While parents get to spend a couple hours with their new cadet, you can't really go anyplace. Parents many times bring a big picnic lunch and you find a patch of grass and hang out. You will make many new friends. Because you don't have your cell phone back, many who's parents can't come will be invited by a new friend who's family is there. Those parents normally let the cadets joining them borrow their cell to call home. It will work out.
 
I share this for anyone out there for whom finances do not allow multiple trips to CO. I could not afford to fly out to Colorado from NC more than once last year. From reading on here I made the decision to attend Parents Week. It was very tearful watching my son walk down that concourse all alone the day before I day. I will forever bless the ticket agent who gave me a pass to accompany him all the way to the gate. My son stayed at his sponsor's house. (It was the same couple's house he stayed at when he flew out for his visit. They didn't become his official sponsor until some time during BCT.) When my son called me that night he told me he was really glad he had that time to himself. He's always been the kind that liked to "get into the zone" as someone else had mentioned. He said it was alot to wrap his head around, and if he had been trying to spend quality time with me it wouldn't have given him that time to really contemplate what he was preparing to do. Things were so rushed the whole month before he left, he said it was good to have the plane ride and the time alone the night before. It allowed him to walk up those stairs knowing in his heart it was what he wanted to do. It was his decision and he knew he was making it for the right reason. (Granted, he may have been making all that up just to not make me feel bad!) There were two other kids staying at the sponsor's house, so he wasn't alone going in the next day, and had already made some friends.
So if finances don't allow you to accompy your child out for I day, know that it will not be the end of the world. Good may even come from it.
Welcome to the roller coaster ride! :thumb:
 
I know that my parents probably can't afford to go to I-Day and Parents Weekend. I think that maybe those of us who are in the same position should plan to get together when we all get to Colorado and make our own family that way no one has to report alone. I'm not sure exactly how I-Day works, but it might be a bit easier if we can band together instead of standing in lines alone. :)

I'm cool with that!
My parents can't afford it either.
 
our family will very happily adopt all of you whose parents can't come to 'I' day, and 'A" day and parents weekend!!
i have also heard from the parents group here that the bed and breakfast program is great for kids who have to travel on their own to colorodo. if you are traveling on your own make sure you sign up for it.
 
Good grief! I thought I had handled these emotions! :) My son is a C3C and I'm tearing up remembering how it felt to say good-bye to him at the airport in Austin, TX when he and my husband made the trip to CO for I-Day 2 years ago...It's such an incredible experience for the whole family! It's every proud moment of your child's life coming together in a single hug. It's such a personal choice. We opted to have my husband and son take a week-long vacation together before I-Day then go to the Academy. I stayed at home and cried A LOT. My husband hung out at the Academy for 2 days and caught glimpses of our son here and there and met lots of other parents who were doing the same. He loved it. Our son appreciated knowing his father was nearby. He also knew that his mom was at home hugging his pillow and saying prayers. To be completely honest, I think I would have made my son's transition to USAFA more stressful had I gone with him because I was such a nervous wreck about him leaving home. I didn't want to project my own insecurities onto him at a time when he needed to be strong and confident about what was ahead of him. He knew, too, that someone in our family would be mailing a letter from home every day, so he had that to look for to as well. Note about letters to cadets - keep 'em positive, folks. No bad news. More on that later. :)
 
Excellent experiences and advice given here. No need for me to comment to the parents.But I would like to say something to the applicants; whether soon to be or those with or hoping still for an appointment.

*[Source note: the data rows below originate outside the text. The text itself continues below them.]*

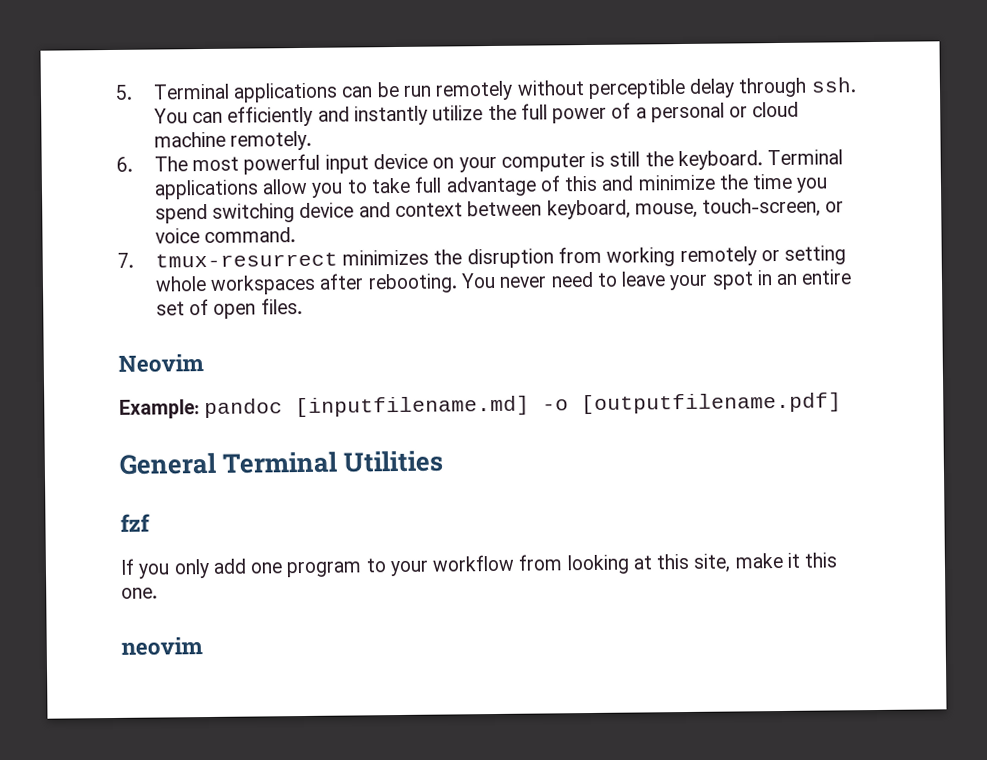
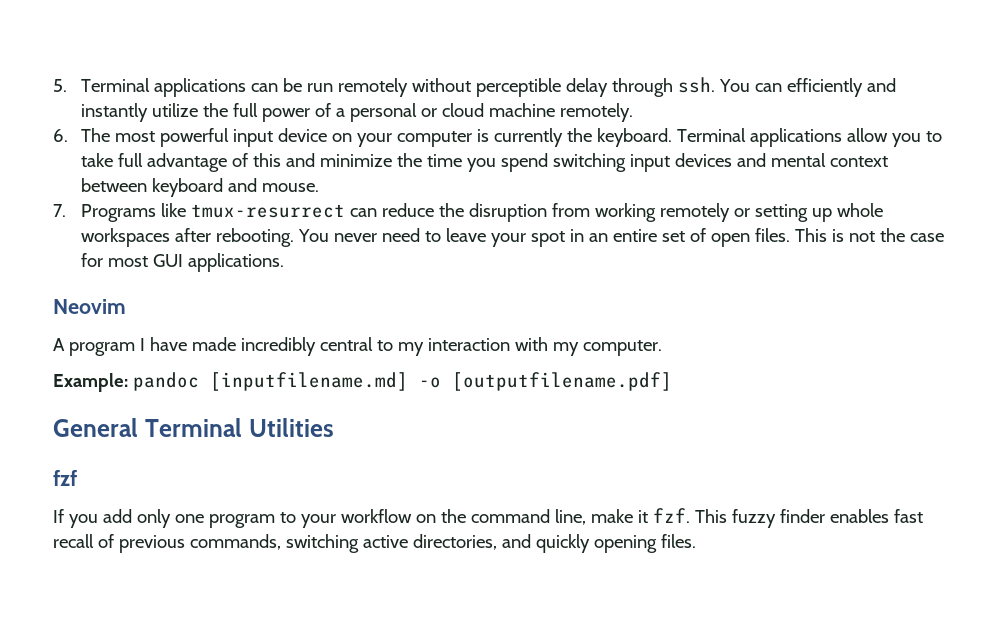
- 6. The most powerful input device on your computer is still the keyboard.
+ 6. The most powerful input device on your computer is currently the keyboard.
- Terminal applications allow you to take full advantage of this and minimize the time you spend switching device and context between keyboard, mouse, touch-screen, or voice command.
- 7. tmux-resurrect minimizes the disruption from working remotely or setting whole workspaces after rebooting.
+ Terminal applications allow you to take full advantage of this and minimize the time you spend switching input devices and mental context between keyboard and mouse.
+ 7. Programs like tmux-resurrect can reduce the disruption from working remotely or setting up whole workspaces after rebooting.
- You never need to leave your spot in an entire set of open files.
+ You never need to leave your spot in an entire set of open files. This is not the case for most GUI applications.
  Neovim
+ A program I have made incredibly central to my interaction with my computer.
- If you only add one program to your workflow from looking at this site, make it this one.
- neovim
+ If you add only one program to your workflow on the command line, make it fzf. This fuzzy finder enables fast recall of previous commands, switching active directories, and quickly opening files.

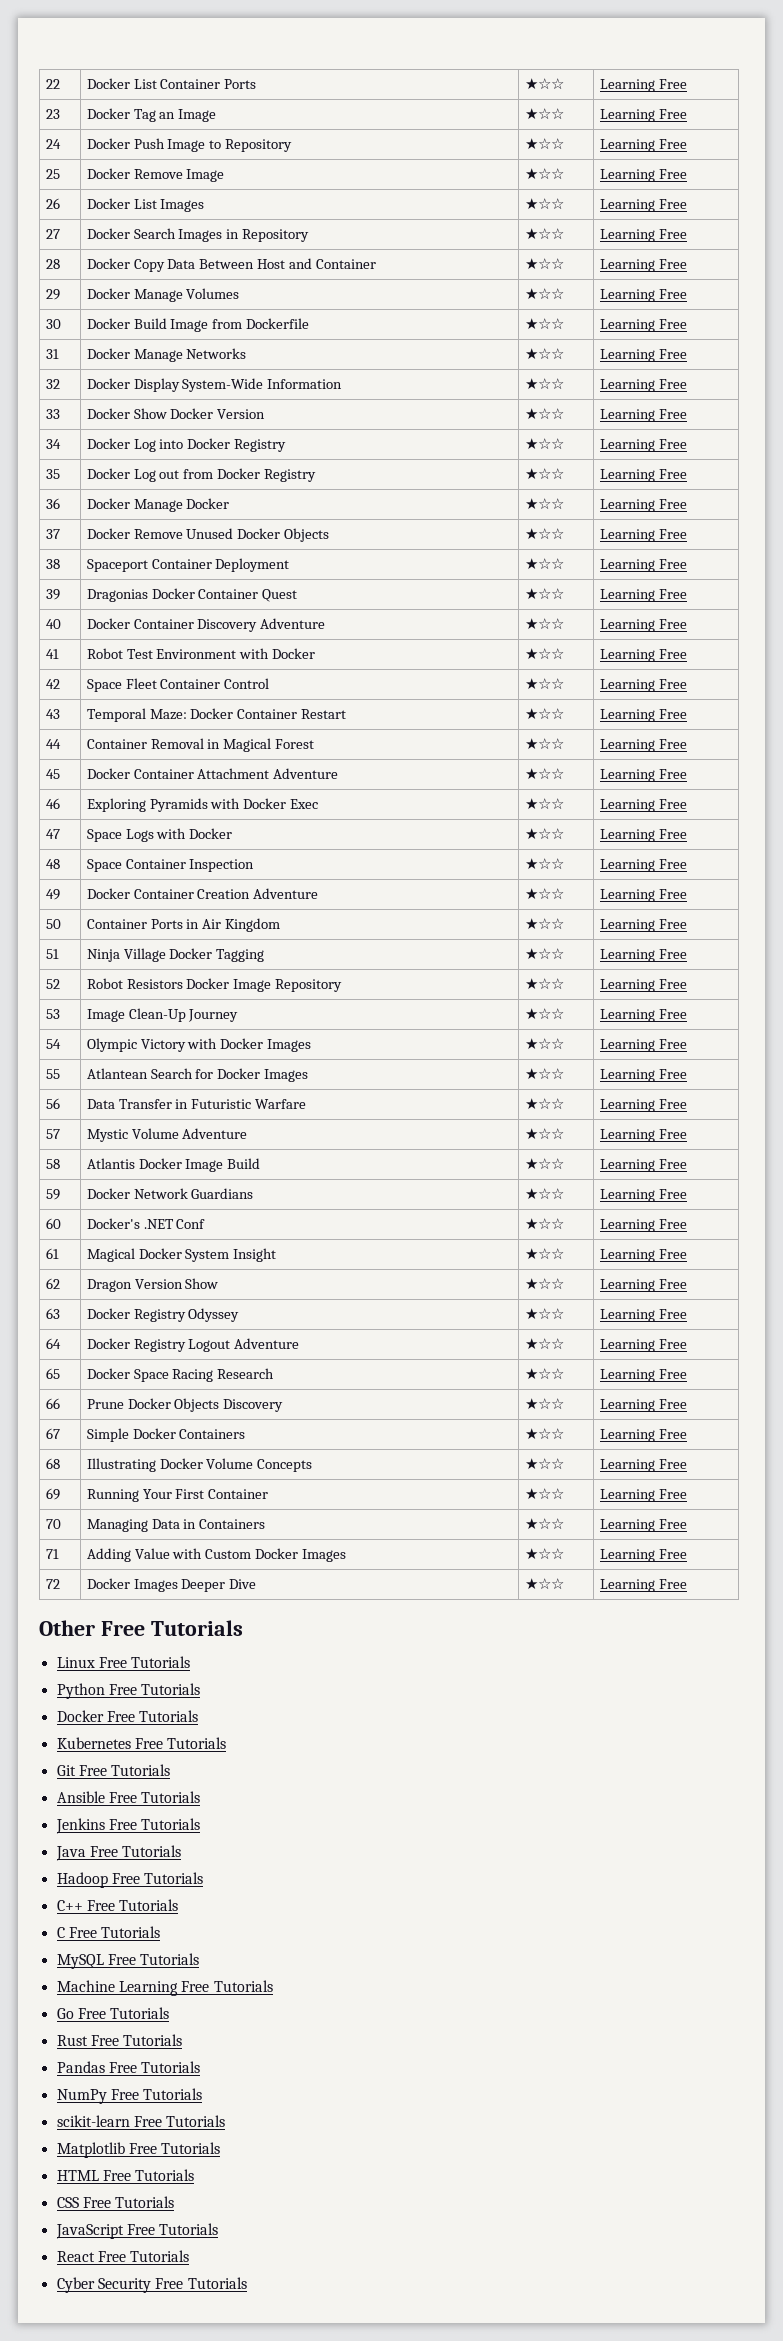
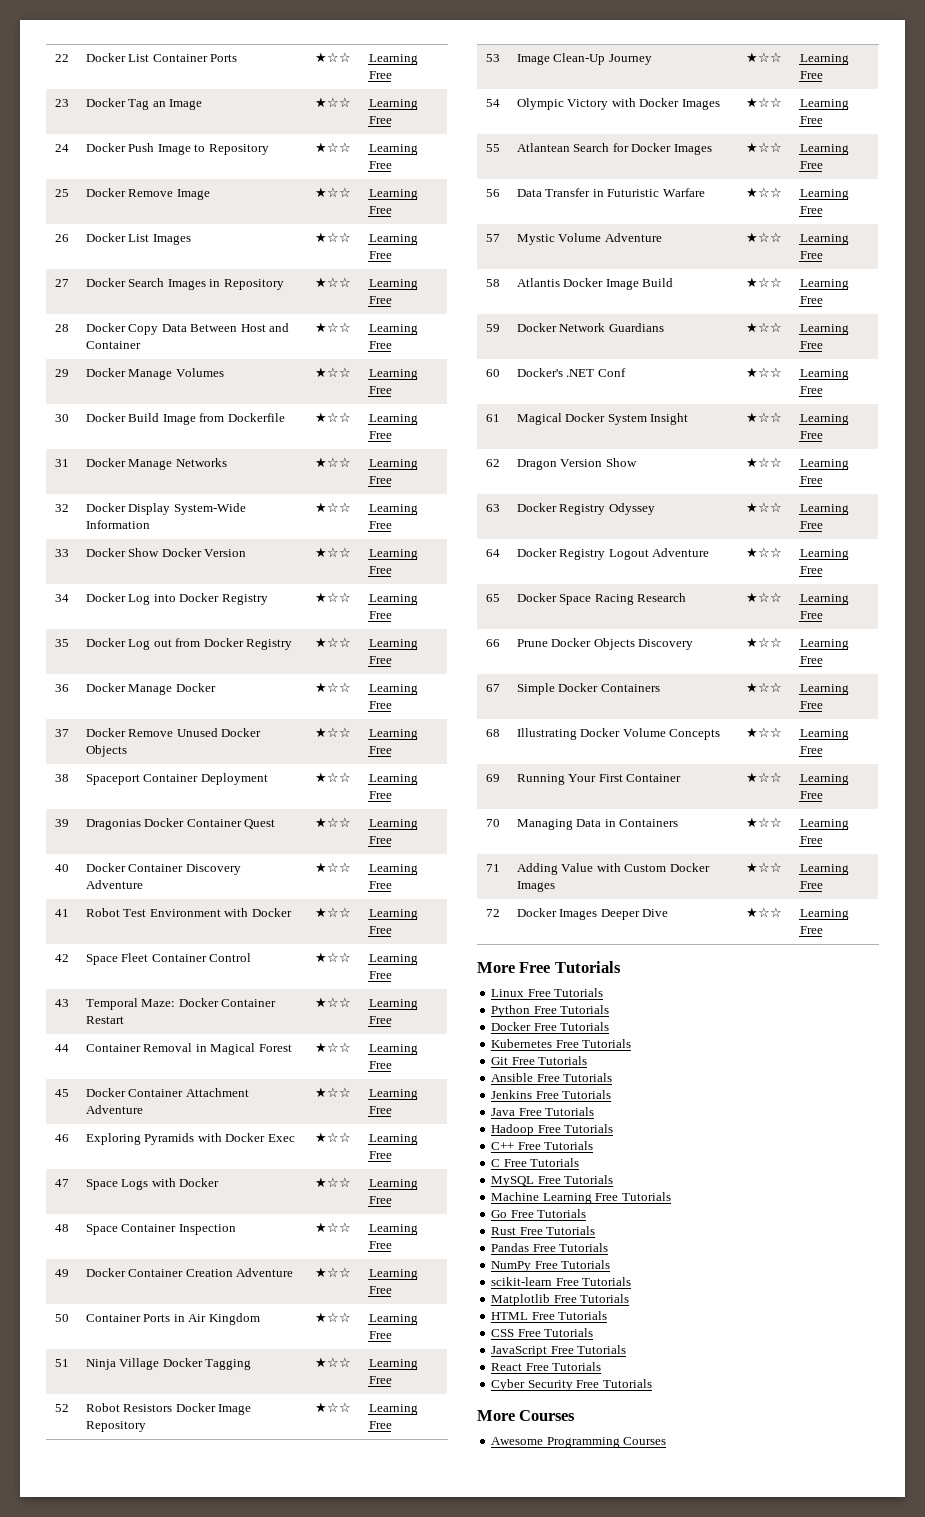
- Other Free Tutorials
+ More Free Tutorials
+ More Courses
+ Awesome Programming Courses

Let your parents decide if they can come to the academy or not. Whether it's "I" day; "A" day; "Parent's weekend"; or any other time. You might think this is "All about you" and that it's your life, but it's not. You might be all excited about starting your "New life", but you can't just dismiss your "Old Life". You are still part of your family; and your leaving is a lot more difficult on your parents, than you can imagine, and probably harder than it is on you.

By asking them to NOT COME, you're basically saying: "I don't need you any longer". If your parents can't afford to come, they'll let you know. But if they express any desire to come to "I" day, "A" day, and most importantly "Parent's Weekend", then most definitely let them. "Trust me. You'll be glad you did". Especially when you find that one or two new cadets who have no support from their family at all. And there are some in every class. When my son started 3 years ago, there was one cadet who's parents were so again him going to the academy, that they told him he was on his own now. I don't know about 3 months ago, but I know he wasn't even welcomed home at Christmas or summer breaks. He spent that time with friend.

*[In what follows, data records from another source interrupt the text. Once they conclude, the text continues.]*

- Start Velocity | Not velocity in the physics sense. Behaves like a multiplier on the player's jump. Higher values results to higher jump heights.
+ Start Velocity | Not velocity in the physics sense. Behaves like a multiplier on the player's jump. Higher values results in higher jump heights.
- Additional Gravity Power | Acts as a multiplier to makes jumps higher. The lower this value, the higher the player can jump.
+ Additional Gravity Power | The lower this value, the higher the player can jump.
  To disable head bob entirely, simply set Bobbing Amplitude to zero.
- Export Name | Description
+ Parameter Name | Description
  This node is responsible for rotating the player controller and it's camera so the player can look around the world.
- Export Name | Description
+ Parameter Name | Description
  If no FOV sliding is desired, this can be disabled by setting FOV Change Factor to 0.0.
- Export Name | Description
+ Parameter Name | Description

I speak from experience. When I joined the air force, I didn't let my parents even take me to the air port. I had them just drop me off at the train station about 5 miles from town. I just wanted out. I was very selfish. While things are OK now; I can honestly say that there were issues between myself and my mom for a few years. Found out later, from my younger sister, that my mom was really hurt. She got the impression that I was basically saying: "Hey, I don't need you anymore. Bye".

Anyway; all I'm saying is that you're going to have the majority of the next 4 years to yourself away from your parents. You'll then have all of the following 5 years minimum where your life is totally at your discretion. For the few times that your parents might want to be involved; "LET THEM". Remember; as much as you might want to believe that "YOU" accomplished all those things on your application to the academy; you did NOT do it all on your own. You had the support of your parents. Maybe they came to your sporting events. The times they drove you to practice. When they seemed mean by forcing you to get your homework done. Believe what you want, but you wouldn't be where you are today, applying or accepting an appointment, if it wasn't for your parents. So, if they mention wanting to come to "I" day, "A" day and/or "parent's weekend"..... LET THEM!!! And be excited about it. When you see the look on some of the cadet's on "A" day who don't have any family there because they just couldn't afford it or couldn't get away, you'll know what I'm talking about. On parent's weekend, when you see the cadets who don't have anyone there visiting them and going through their classes with them; you'll know exactly what I'm talking about.

Just trust me on this one. IF your parents have the means of coming to the academy, and they want to come, then welcome them. Your parents are adults. Don't think for them. If they can't afford it, they'll let you know. But if they express a desire to be there, let them. Best of luck to all. Mike....

I'm just creeping around on the forums tonite....and I don't know how I missed this post. It should be published....it is so eloquent and heartfelt. Thank you. Our DS just returned tonite from his Scoutmaster Review...he made Eagle. Tomorrow he turns 18. This USAFA application process has pulled so many emotions from me that I thought would wait to surface until graduation day. I love this forum...it has validated me w/ respect to my feelings about my beloved son. Thank you!
 
Congratulations on your son's eagle. That's a very impressive accomplishment. One of many, and many more to come, I'm sure. Being accepted to the air force academy is a very emotional time for the applicant and his/her family.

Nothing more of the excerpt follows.